Matchfixing-Verdacht: Britische Glücksspiel­behörde prüft Boxkampf vom Wochenende

Veröffentlicht am: 11. Februar 2020, 01:09 Uhr. 

Letzte Aktualisierung am: 11. Februar 2020, 01:09 Uhr.

Am Wochenende schickte der britische Schwergewichtsboxer Dave Allen (27) den Waliser Dorian Darch (35) durch k.o. auf die Matte. Nun mehren sich Stimmen, die beide Sportler der Manipulation verdächtigen. Auch Buchmacher sollen einen verdächtigen Anstieg der Wettbewegungen registriert haben.

Siegerverkündung Boxkampf
Kam es im britischen Boxen am Wochenende zu einem Fall von Matchfixing? (Symbolbild, Quelle:pixabay.com/Skitterphoto)

Sprunghafter Wettanstieg

Im Vorfeld des auf sechs Runden angesetzten Kampfes zwischen Publikumsliebling Dave Allen und Dorian Darch in der Sheffield Arena soll es Medienberichten zufolge landesweit in Wettbüros zum sprunghaften Anstieg von Wetten auf Darchs k.o. in Runde drei gekommen sein.

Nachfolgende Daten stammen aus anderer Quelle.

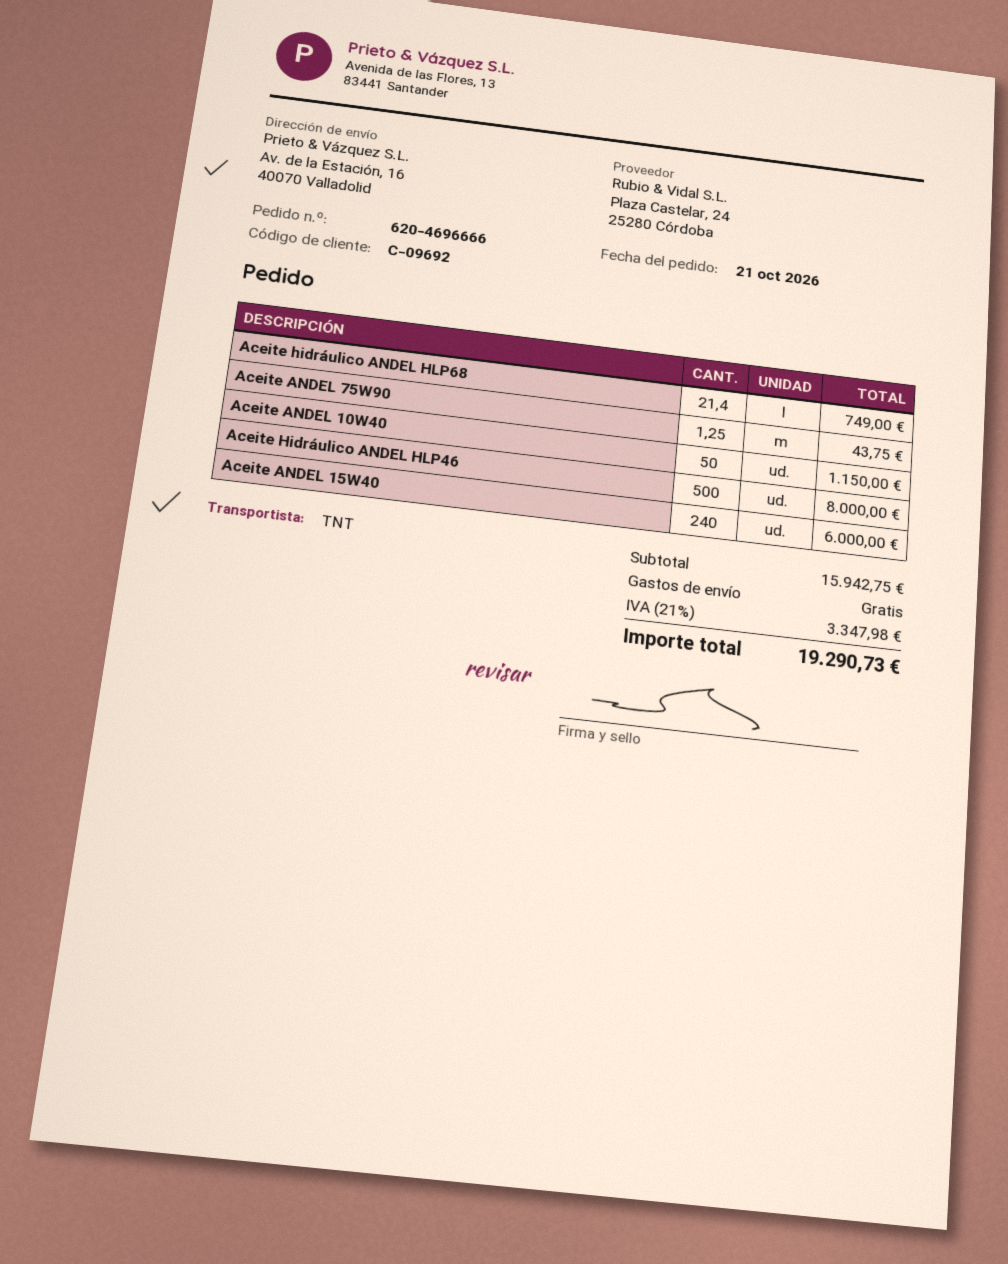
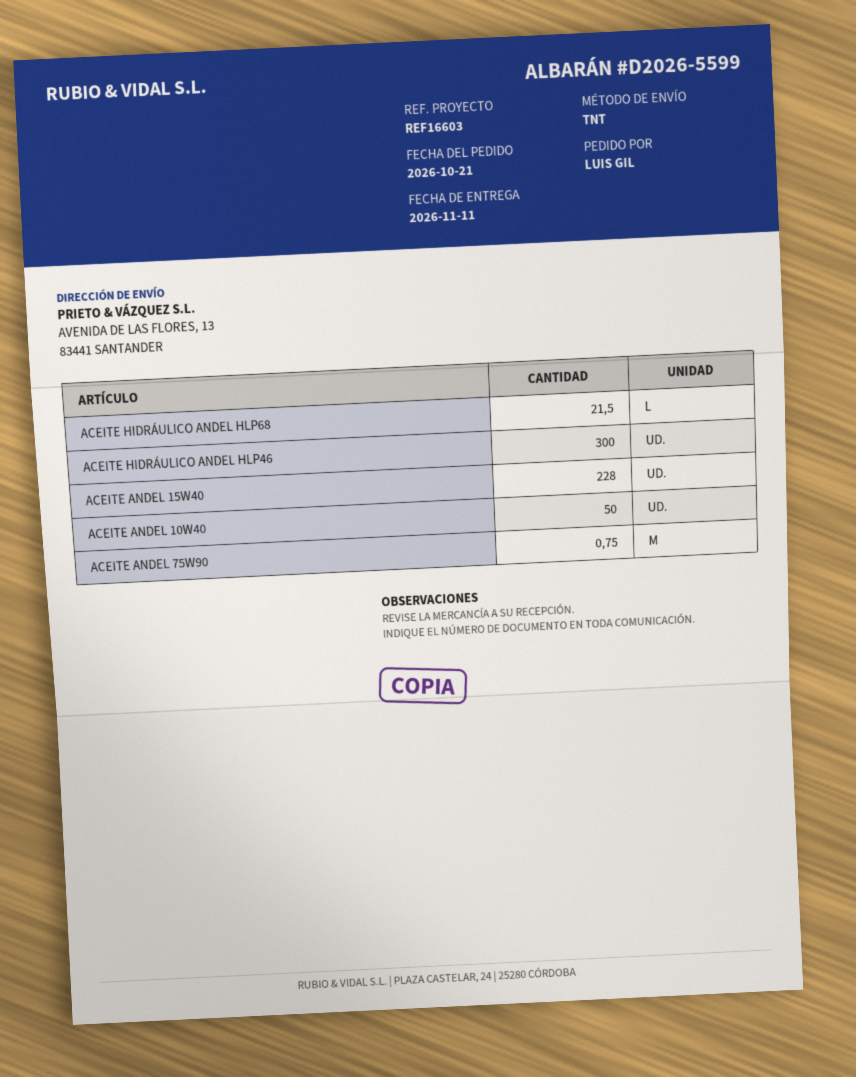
ship to: Av. de la Estación, 16, 40070 Valladolid -> AVENIDA DE LAS FLORES, 13, 83441 SANTANDER
Aceite hidráulico ANDEL HLP68: 21.4 -> 21.5
Aceite ANDEL 75W90: 1.25 -> 0.75
Aceite Hidráulico ANDEL HLP46: 500 -> 300
Aceite ANDEL 15W40: 240 -> 228

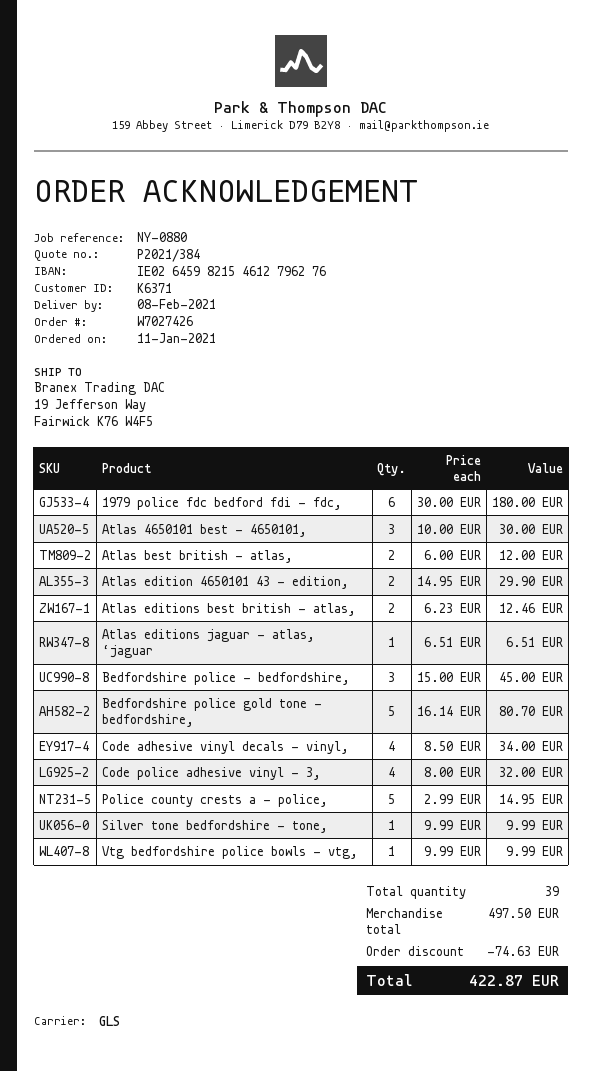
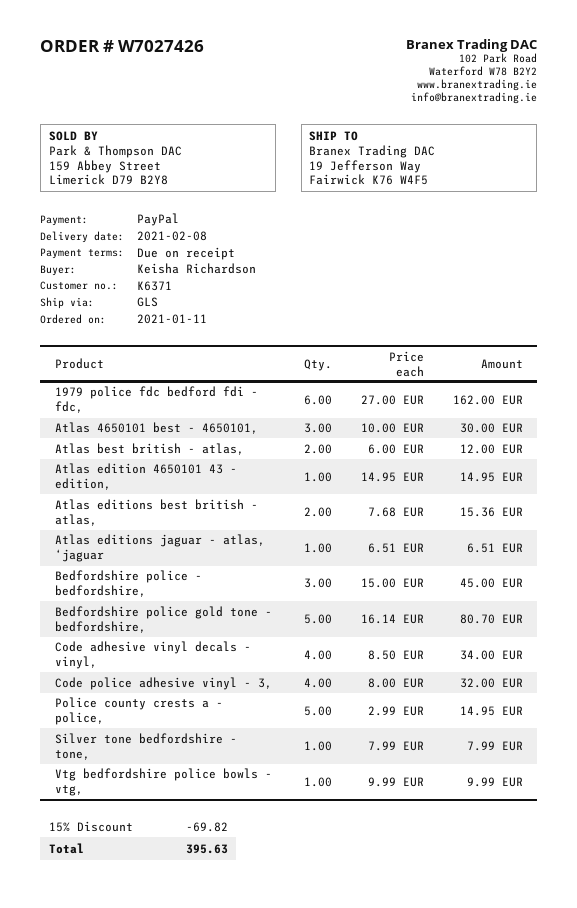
1979 police fdc bedford fdi - fdc,: 6 x 30.00 = 180.00 -> 6 x 27.00 = 162.00
Atlas edition 4650101 43 - edition,: 2 x 14.95 = 29.90 -> 1 x 14.95 = 14.95
Atlas editions best british - atlas,: 2 x 6.23 = 12.46 -> 2 x 7.68 = 15.36
Silver tone bedfordshire - tone,: 1 x 9.99 = 9.99 -> 1 x 7.99 = 7.99
discount: 74.63 -> 69.82
total: 422.87 -> 395.63

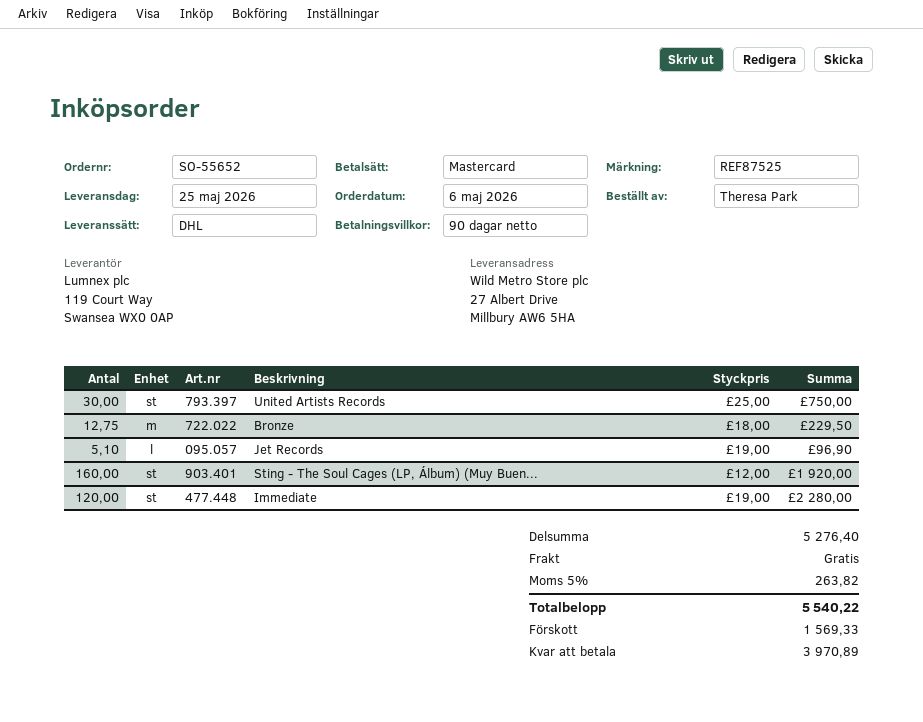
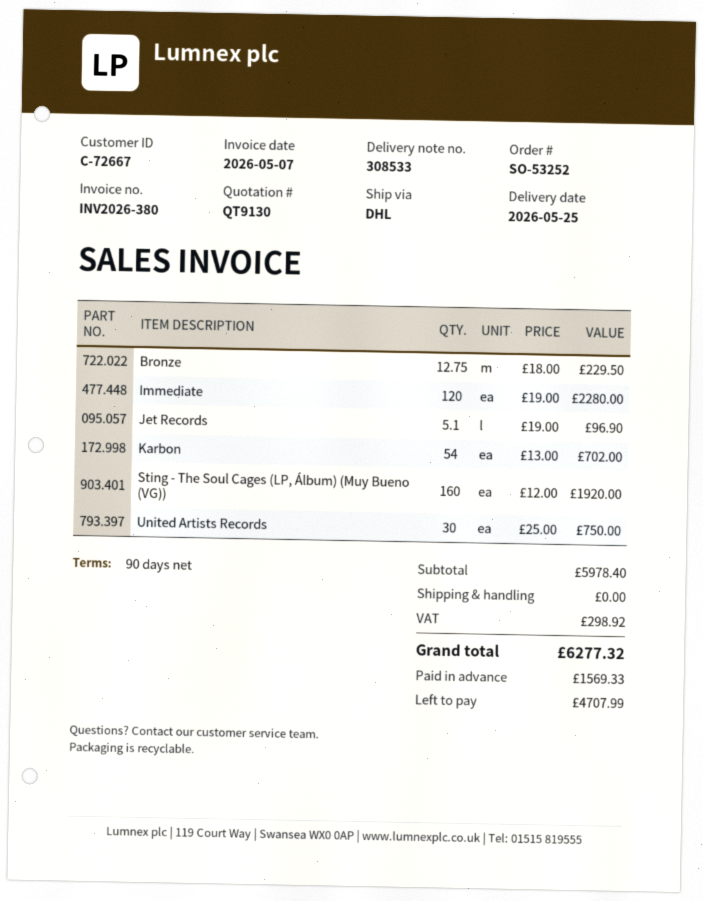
order number: SO-55652 -> SO-53252
Karbon: none -> 54 x 13.00 = 702.00
subtotal: 5276.40 -> 5978.40
tax: 263.82 -> 298.92
total: 5540.22 -> 6277.32
balance: 3970.89 -> 4707.99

Als erstes habe der Buchmacher Sky Bet reagiert und die Annahme der spezifischen Wette verweigert. Auch Mitbewerber William Hill soll Hinweise auf verdächtige Wettbewegungen an die Behörden weitergeleitet haben.

Besonderes Gewicht bekommen die Vorwürfe dadurch, dass bereits der Verlauf des Kampfes bei vielen Beobachtern Zweifel ausgelöst hatte.

 

So soll der Eindruck entstanden sein, dass die Gegner einander über die ersten zwei Runden geschont hätten, bevor Allen in der dritten plötzlich aktiv geworden sei.

Zu dem Schlag, der Darch binnen der ersten 10 Sekunden der dritten Runde zum ersten Mal auf die Bretter schickte, habe dieser Allen selbst im Ring mit einem „Come on“ (dt. „Komm schon“) aufgefordert.

Nachdem der Ringrichter ihn dann bis acht anzählte, hatte sich der überraschend vital wirkende Darch erhoben, um nur Momente später wieder niedergeschlagen zu werden und das Aus des Kampfes zu signalisieren.

Absprache unter Freunden?

Auch dass Allen und Darch privat befreundet und am Kampftag vormittags zusammen gesehen worden sein sollen, trägt wenig zur Schwächung des Verdachts möglicher Absprachen bei.

Beide Kämpfer bestreiten den Vorwurf der Manipulation. So betonte Allen, gar nicht in der Lage zu sein, den Ausgang eines Kampfes im Vorfeld zu bestimmen:

Einige meiner Freunde haben eine Menge Geld auf den Sieg nach Punkten gesetzt und nichts reinbekommen, aber ich bin nicht der Typ, um eine Gewinnrunde auszusuchen, dafür bin ich wirklich nicht gut genug.

Laut britischen Medien haben sowohl die britische Glücksspielkommission UKGC als auch die Box-Aufsicht British Boxing Board of Control Ermittlungen in Bezug auf die Begegnung Allen/Darch aufgenommen. Zu Details hätten sich die Instanzen mit Verweis auf das laufende Verfahren jedoch nicht geäußert.